I’ve seen a lot of shows over the years, but anytime I think back on the best performances I’ve ever witnessed, Drive Like Jehu always come to mind. While I was just an elementary school kid during the band’s initial run, I was lucky enough to catch their short lived reunion back in 2016 at New York City’s Irving Plaza. I’ve had the pleasure of seeing both Obits and Hot Snakes a handful of times (each being a genuine delight), but getting the opportunity to see Drive Like Jehu was something else entirely, a near spiritual journey soaked in noise, dissonance, and reckless feedback. The band delivered on a level close to perfection. With a set that favored the immaculate Yank Crime, their performance felt raw, unglued, and entirely combustible.

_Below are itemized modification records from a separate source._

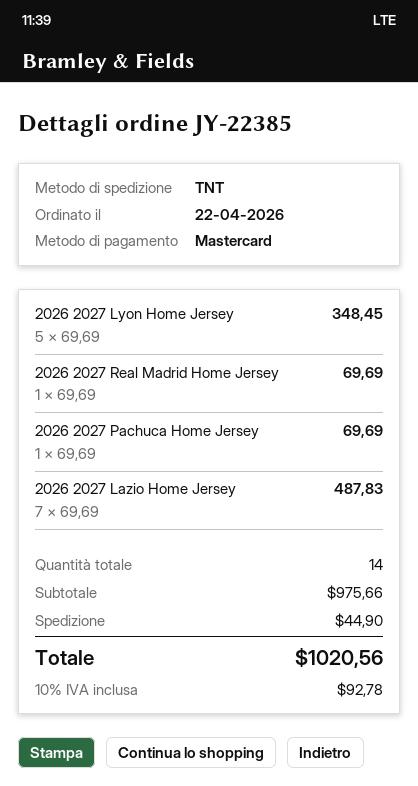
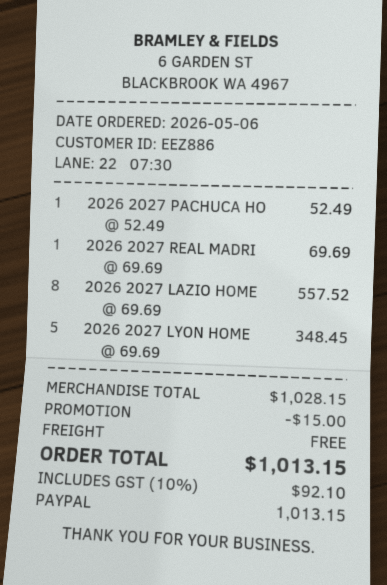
order date: 2026-04-22 -> 2026-05-06
payment method: Mastercard -> PayPal
2026 2027 Pachuca Home Jersey: 1 x 69.69 = 69.69 -> 1 x 52.49 = 52.49
2026 2027 Lazio Home Jersey: 7 x 69.69 = 487.83 -> 8 x 69.69 = 557.52
subtotal: 975.66 -> 1028.15
discount: none -> 15.00
shipping: 44.90 -> 0.00
tax: 10% = 92.78 -> 10% = 92.10
total: 1020.56 -> 1013.15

The tension between partners-in-crime John Reis and a slightly less than sober Rick Froberg was palpable, but there in lies the magic of Drive Like Jehu, their music thrives on tension, the uneasy balance resulting in sheer discordant bliss. For a band that built a sound on really wrangling melody out of blistering feedback, everything seemed to find its place that night, their twin caterwauling guitars seemed to embrace the disarray (regardless of how they might have felt on that given night). If by chance it wasn’t the tightest set they had ever played, it didn’t matter, it was enveloping and brilliant, an evening I will never forget.

Thanks for everything.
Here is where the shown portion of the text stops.